Chandrayaan 1 – India's first unmanned mission to the moon – has been found, almost eight years after it went missing. The mission, which cost $79 million, was launched in 2008. In August 2009, it lost contact with the scientists at ISRO.
Now, scientists at NASA's Jet Propulsion Laboratory (JPL) in California have successfully located the spacecraft. The scientists used a new, ground-based radar technique to confirm that Chandrayaan is still circling some 200 kilometres above the lunar surface.
We have been able to detect NASA’s Lunar Reconnaissance Orbiter (LRO) and the Indian Space Research Organisation’s Chandrayaan-1 spacecraft in lunar orbit with ground-based radarMarina Brozovic, Radar scientist at JPL and principal investigator for the test project.
"Finding LRO was relatively easy, as we were working with the mission's navigators and had precise orbit data where it was located. Finding India's Chandrayaan-1 required a bit more detective work because the last contact with the spacecraft was in August of 2009," said Brozovic.
The Chandrayaan-1 spacecraft is very small, a cube about 1.5 meters on each side - about half the size of a smart car.

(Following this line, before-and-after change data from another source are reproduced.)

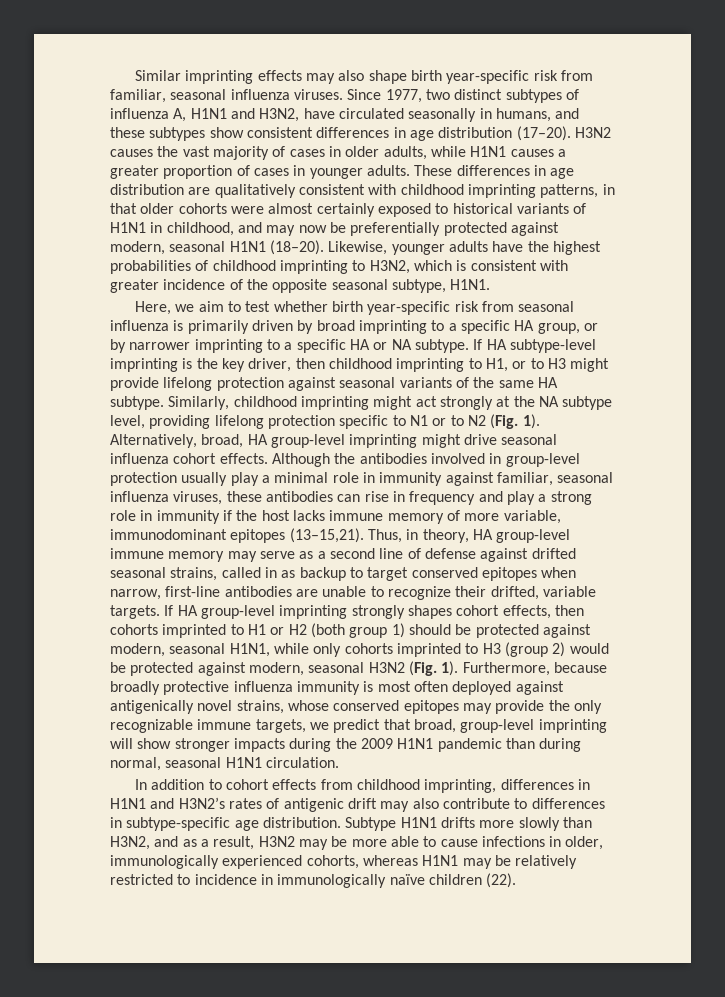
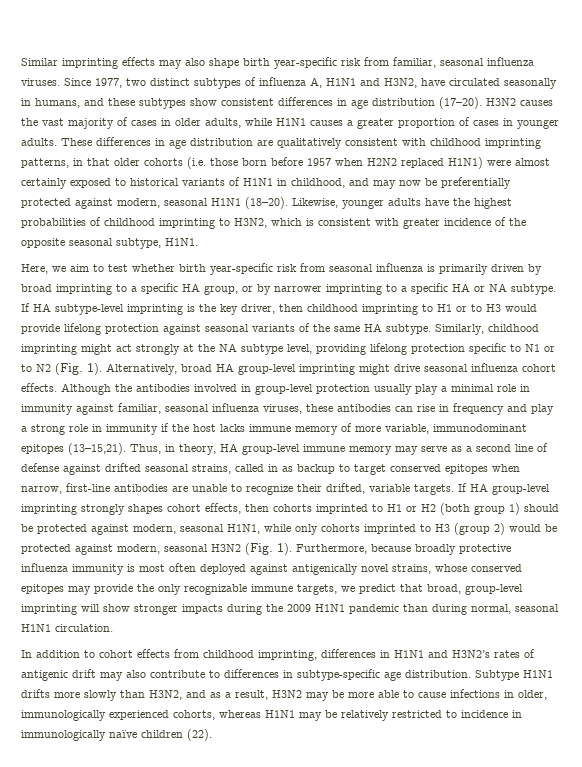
- These differences in age distribution are qualitatively consistent with childhood imprinting patterns, in that older cohorts were almost certainly exposed to historical variants of H1N1 in childhood, and may now be preferentially protected against modern, seasonal H1N1 (18–20).
+ These differences in age distribution are qualitatively consistent with childhood imprinting patterns, in that older cohorts (i.e. those born before 1957 when H2N2 replaced H1N1) were almost certainly exposed to historical variants of H1N1 in childhood, and may now be preferentially protected against modern, seasonal H1N1 (18–20).
- If HA subtype-level imprinting is the key driver, then childhood imprinting to H1, or to H3 might provide lifelong protection against seasonal variants of the same HA subtype.
+ If HA subtype-level imprinting is the key driver, then childhood imprinting to H1 or to H3 would provide lifelong protection against seasonal variants of the same HA subtype.
- Alternatively, broad, HA group-level imprinting might drive seasonal influenza cohort effects.
+ Alternatively, broad HA group-level imprinting might drive seasonal influenza cohort effects.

Chandrayaan: The Advent of India’s Space Innovation
The mission was a major boost to India's space program, as India researched and developed its own technology in order to explore the Moon – a first for the nation.
Chandrayaan-1 was successfully inserted into lunar orbit on 8 November 2008.

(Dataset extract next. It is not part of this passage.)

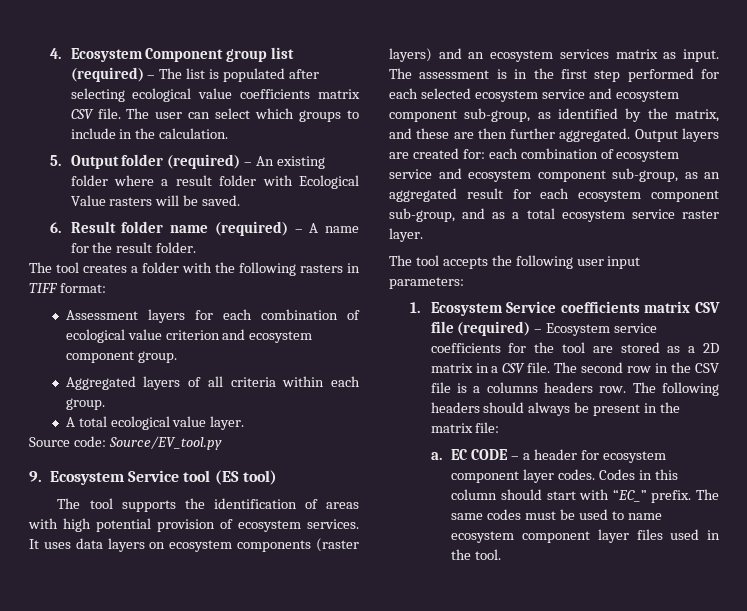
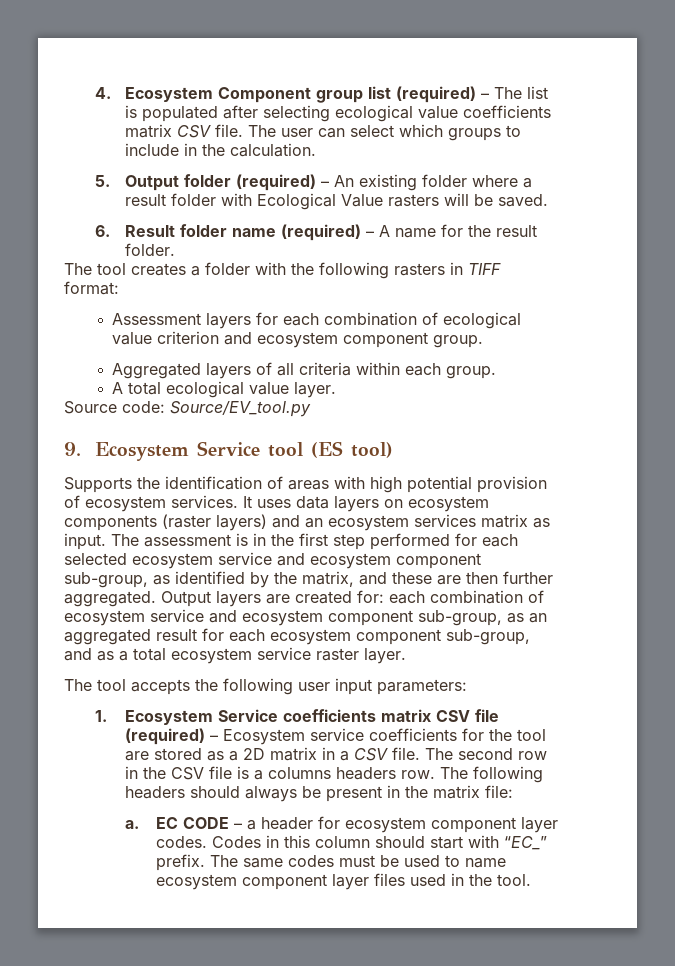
- The tool supports the identification of areas with high potential provision of ecosystem services.
+ Supports the identification of areas with high potential provision of ecosystem services.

On 14 November 2008, the Moon Impact Probe separated from the Chandrayaan orbiter and struck the south pole in a controlled manner, making India the fourth country to place its flag on the Moon.
The probe hit near the crater Shackleton, ejecting sub-surface soil that could be analysed for the presence of lunar water ice. The estimated cost for the project was Rs 3.86 billion.
Since then, India has taken bold leaps in the world of space innovation. In 2014, India launched the homemade, Mars orbiter Mission, Mangalyan.
Finding Chandrayaan
While the interplanetary radar has been used to observe small asteroids several million miles from Earth, researchers were unsure if it would help effectively detect an object as small as Chandrayaan could be detected.
Chandrayaan-1 proved to be the perfect test for the system. To find a spacecraft 3,80,000 kilometres away, JPL's team used NASA's 70-metre antenna at NASA's Goldstone Deep Space Communications Complex in California to send out a powerful beam of microwaves directed towards the Moon.
Then the radar echoes that bounced back from lunar orbit were received by the 100-meter Green Bank Telescope in West Virginia.
Finding a derelict spacecraft at a nar distance that has not been tracked for years is tricky because the Moon is riddled with mascons (regions with higher-than-average gravitational pull) that can dramatically affect a spacecraft's orbit over time, and even cause it to have crashed into the Moon.
JPL's orbital calculations indicated that Chandrayaan-1 is still circling some 200 kilometres above the lunar surface, but it was generally considered "lost."
However, with Chandrayaan-1, the radar team utilised the fact that this spacecraft is in polar orbit around the Moon, so it would always cross above the lunar poles on each orbit.
On 2 July last year, the team pointed out Goldstone and Green Bank at a location about 160 kilometres above the Moon's north pole and waited to see if the lost spacecraft crossed the radar beam.